Seeker is James Bond without the sex and gadgets. He is a character who is based on reputation, and he only has to snap and snarl a little, and people crumbled in the face of his forthright questioning, but in the course of the novel, he only gets into a serious confrontation with Alexander Seaton to prove his credentials. Other than that, he’s so tough that when he wants to wash his clothes, he hurls himself at rocks in a river.

If anything, Seeker could do with a sidekick to lighten the load of being so tough that when he combs his hair, he doesn’t stop till he gets to the bone, and when he shaves, if there’s no blood, it means there’s still stubble. But who might step into this exalted position as Sancho Panza to Seeker’s, er, Torquemada? No candidates step forward immediately.

The plot is certainly engaging as it twists and turns even if it’s one of those books where some opening scene, which is a significant clue to what drives the tale, is soon forgotten.
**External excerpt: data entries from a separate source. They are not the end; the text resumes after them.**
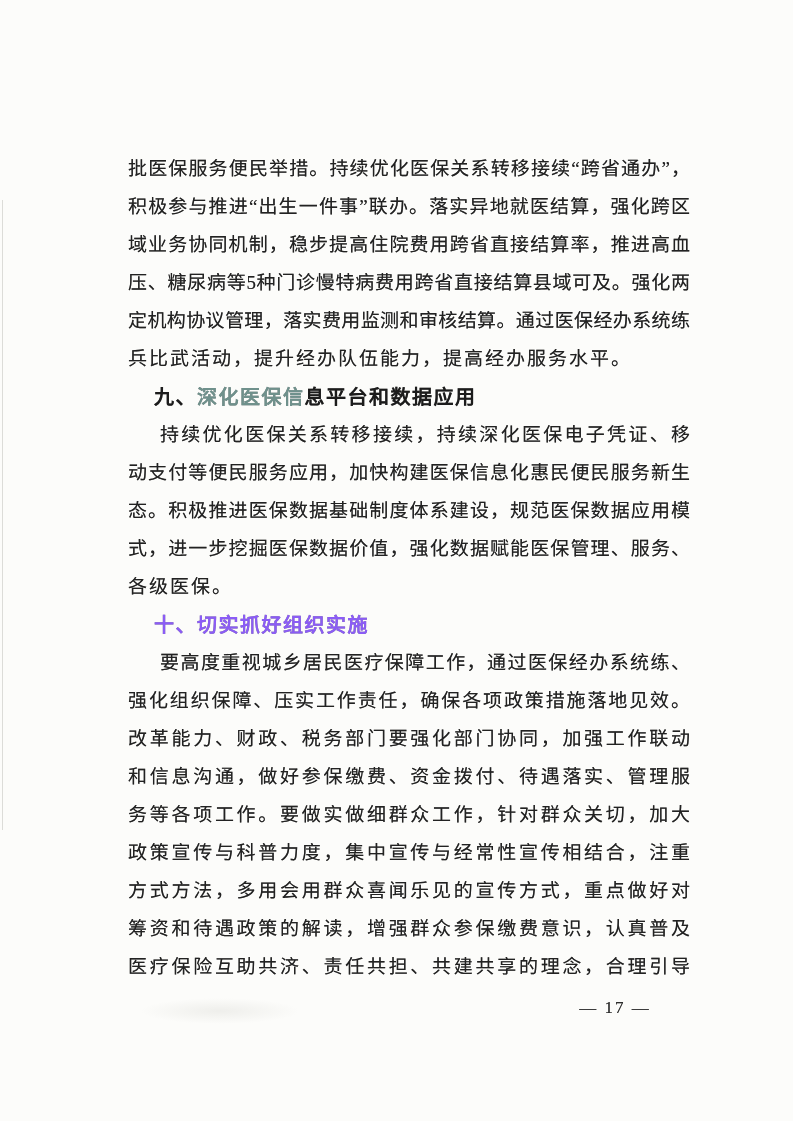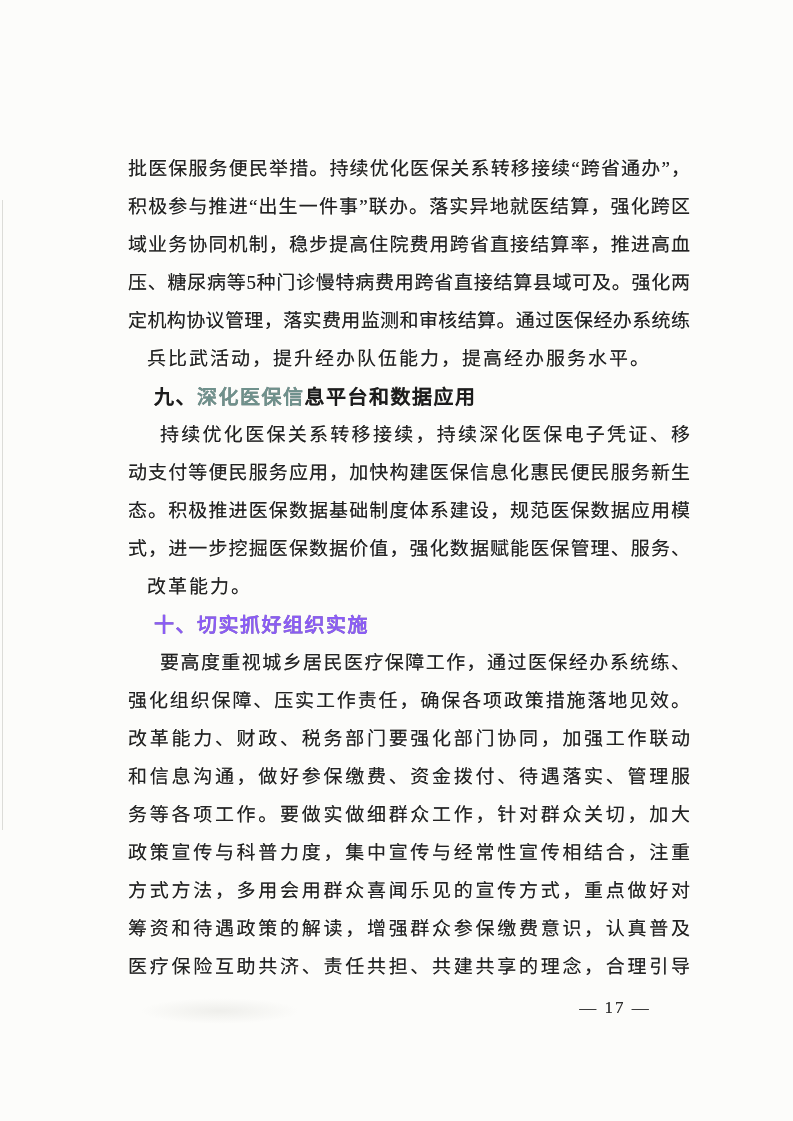"兵比武活动，提升经办队伍能力，提高经办服务水平。" .line.flush { margin-left: 19px -> none }
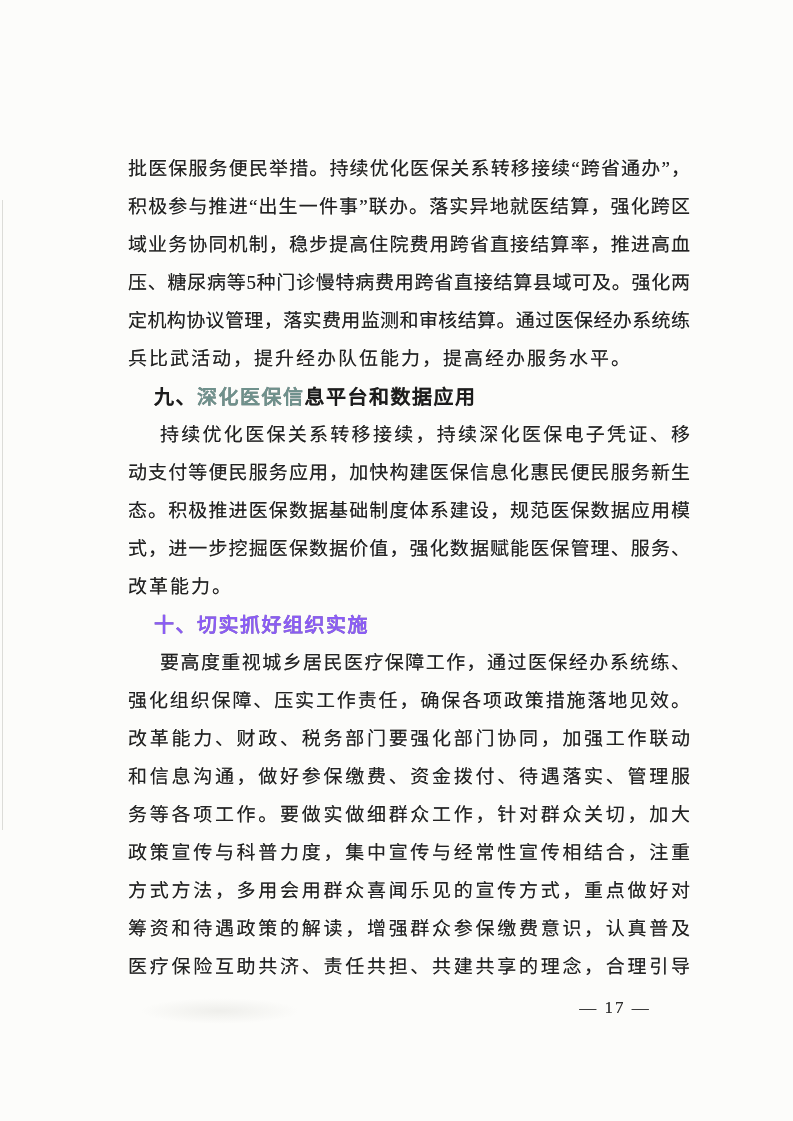"改革能力。" div.line { text: 改革能力 -> 各级医保 }
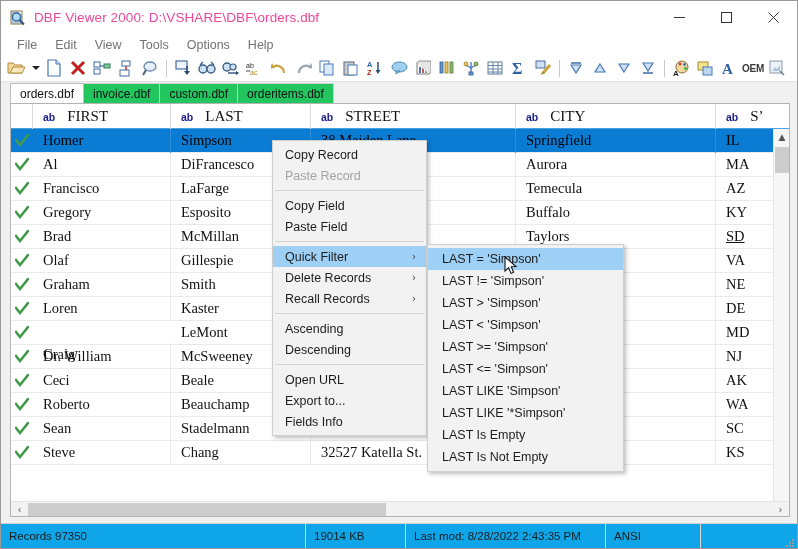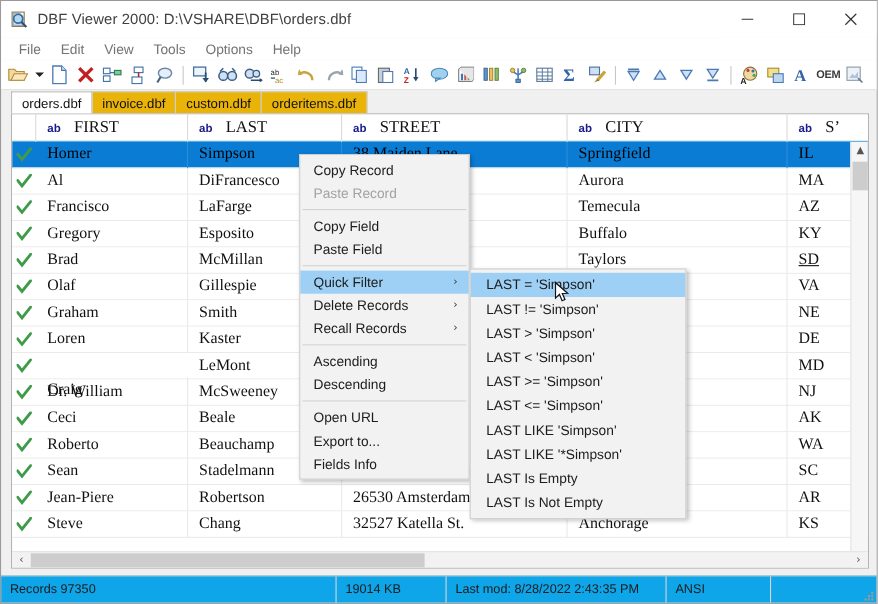"DBF Viewer 2000:" .title-text { color: #404040 -> #ec4899 }
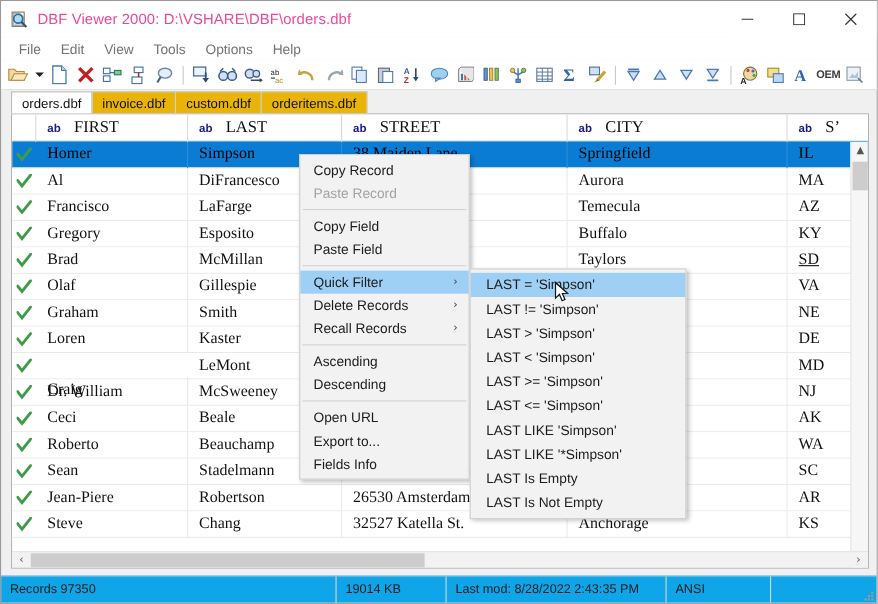"invoice.dbf" .tab { background: #eab308 -> #22c55e }
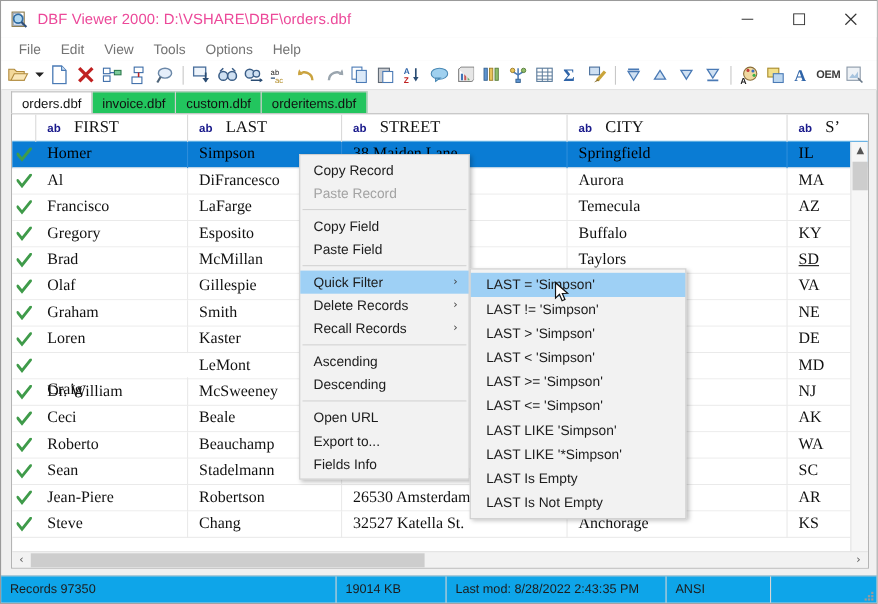"Jean-Piere" div.row { html: <div> <div> <svg> <path></path> </svg> </div> <div>Jean-Piere</div> <div>Robertson</div> <div>26530 Amsterdam .</div> <div></div> <div>AR</div> </div> -> none }
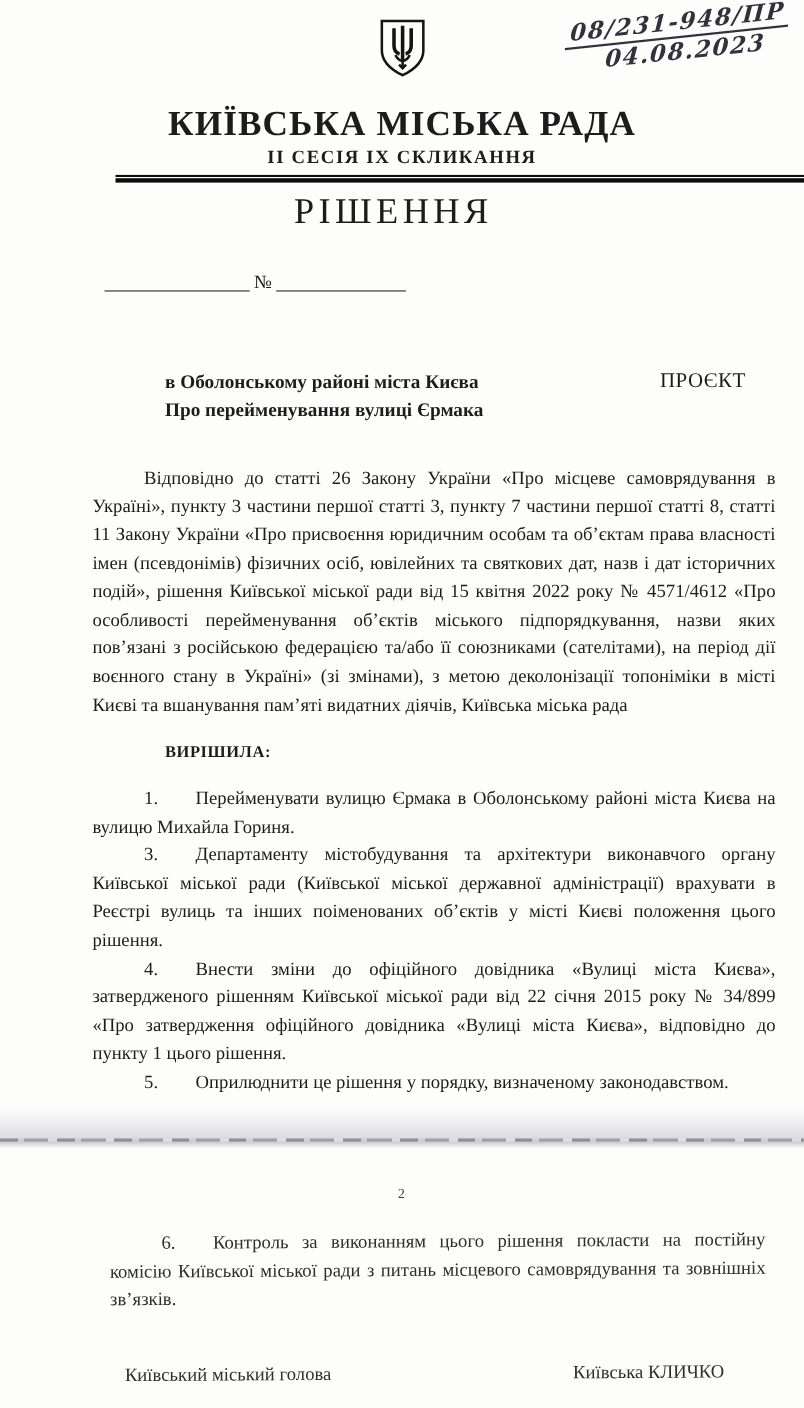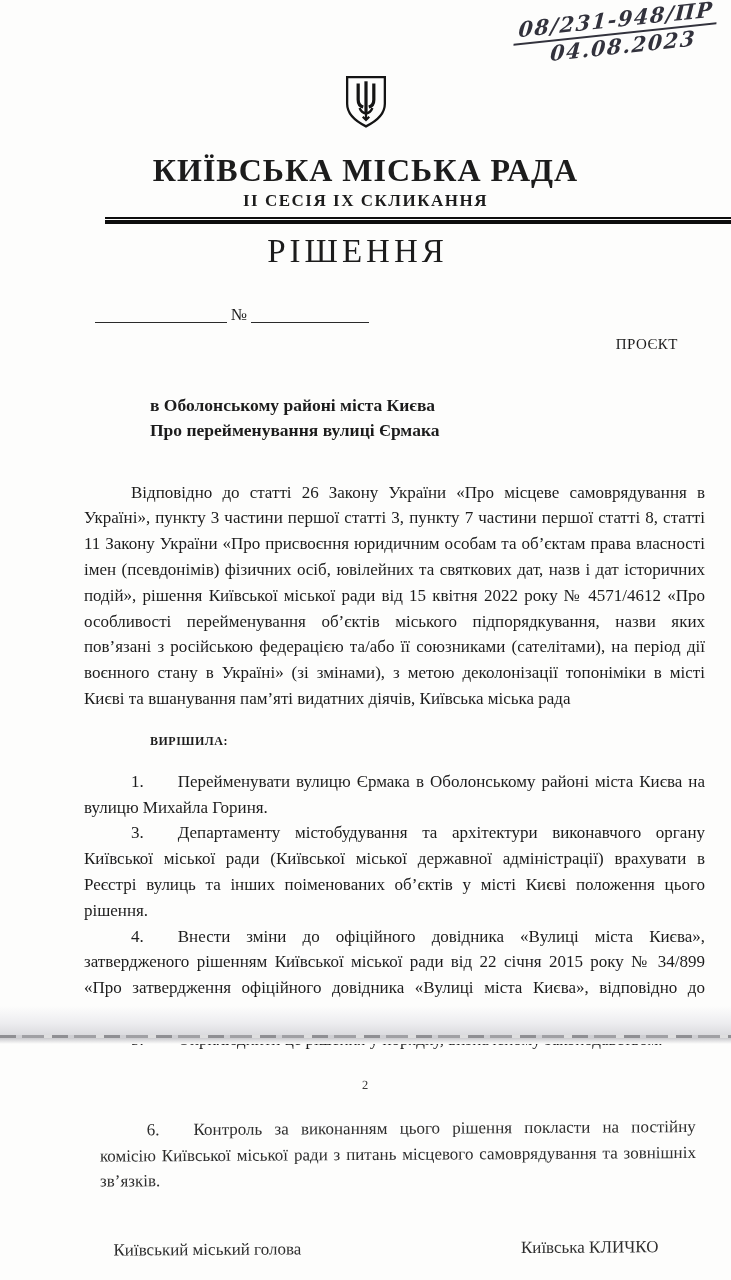"КИЇВСЬКА МІСЬКА РАДА" .header { padding-top: 58px -> none }
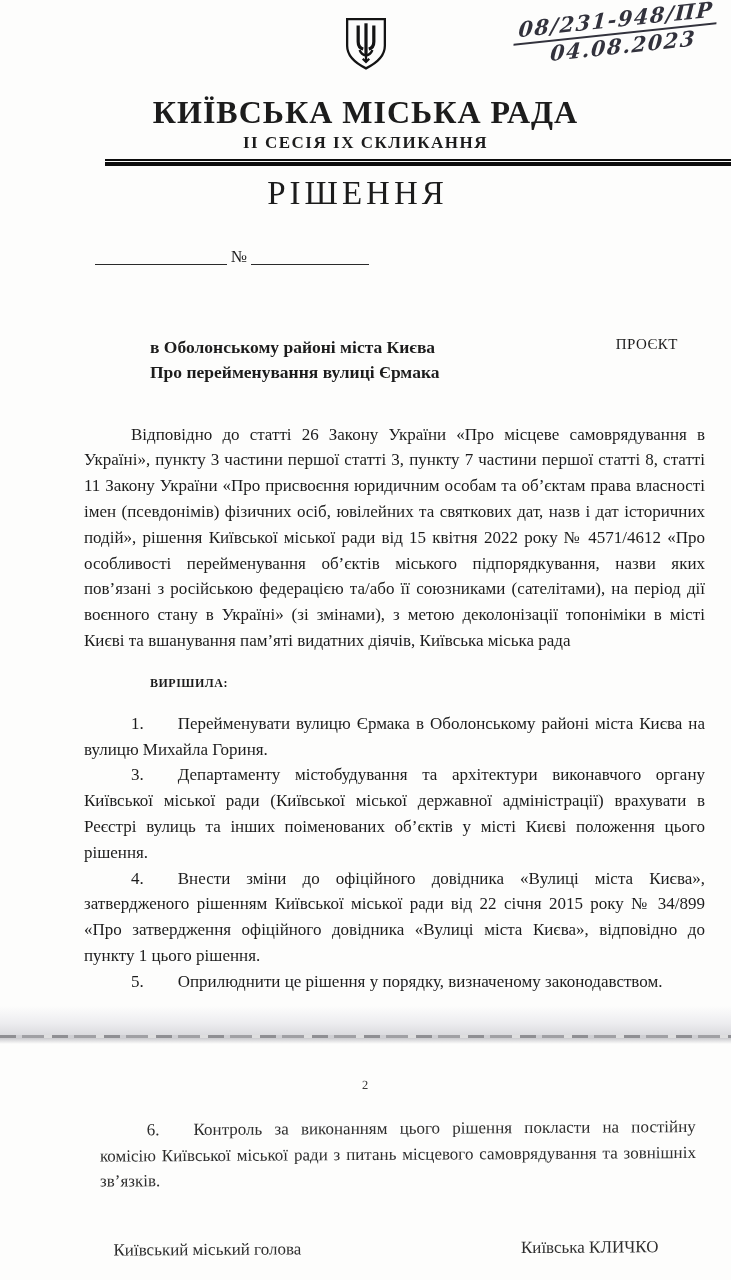"ПРОЄКТ" .proekt { font-size: 15px -> 19px }
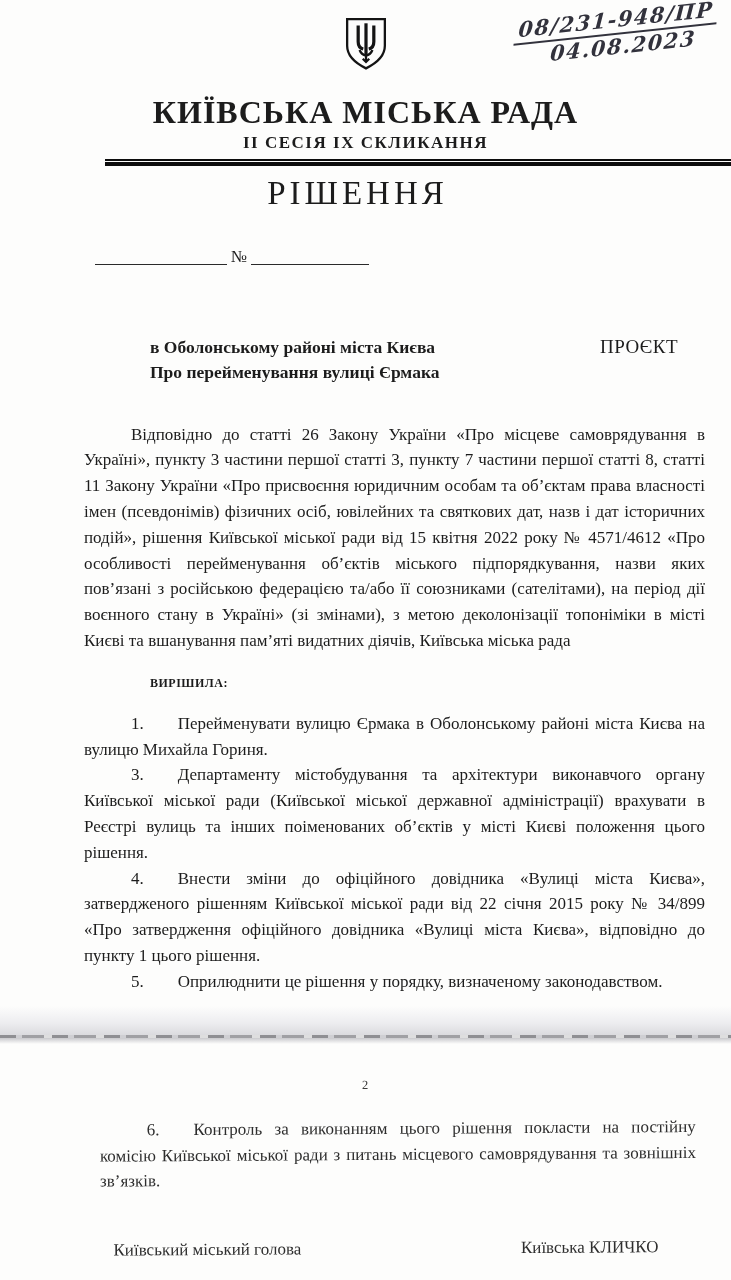"ВИРІШИЛА:" .resolved { font-size: 12px -> 15px }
Nonetheless, the plot is sufficiently appealing for me to have me buying the next volume in the series.


The Essex Serpent

By Sarah Perry.

Cora Seaborne is a wealthy, happily widowed amateur palaeontologist who ends up in the Essex village of Aldwinter, which is gripped by tales of the Essex serpent. She is introduced to William Ransome, the local vicar, and his wife, Stella, the local consumptive cliché. Seaborne and Ransome are attracted to each other and eventually have sex before parting. That appears to be the main plot.

Alongside the main plot, Luke Garrett, who fancies Seaborne, is a brilliant surgeon whose hand gets injured in a fight. His rich mate, Spencer, is a champagne socialist who gets involved in London’s housing crisis. The books ends with them as a covertly gay couple even if neither of them is. Seaborne’s companion, Martha, is the object of Spencer’s interest, who stirs his social compassion, but shacks up with Edward Burton, whose life was saved by Garrett’s surgery. Stella Ransome is a satire on the Cult of Thinness, who becomes more beautiful the thinner she gets. Seaborne’s peculiar son, Francis, may be autistic, but this is never established.

The plot rambles dully along without ever seeming to have a clear direction, and the subplot about housing in London has no real connection to events in Essex. Climaxes? Seaborne and Ransome’s copulating? The revelation that the Essex serpent might have been no more than an oarfish or an upturned, missing boat? Who knows? There’s no sense of the story really driving towards a significant conclusion.

Most of the time, The Essex Serpent sounds like a novel written by a Guardian reader about a bunch of Guardian readers transposed to the 19th century, and is packed full of obvious worthiness.

Nonetheless, there is some clever writing here. When Seaborne and Ransome first meet, it appears that his interests lie more in the ovine than the feminine; but this is like one of those films where the trailer is all of the interesting bits, and the rest is entirely missable.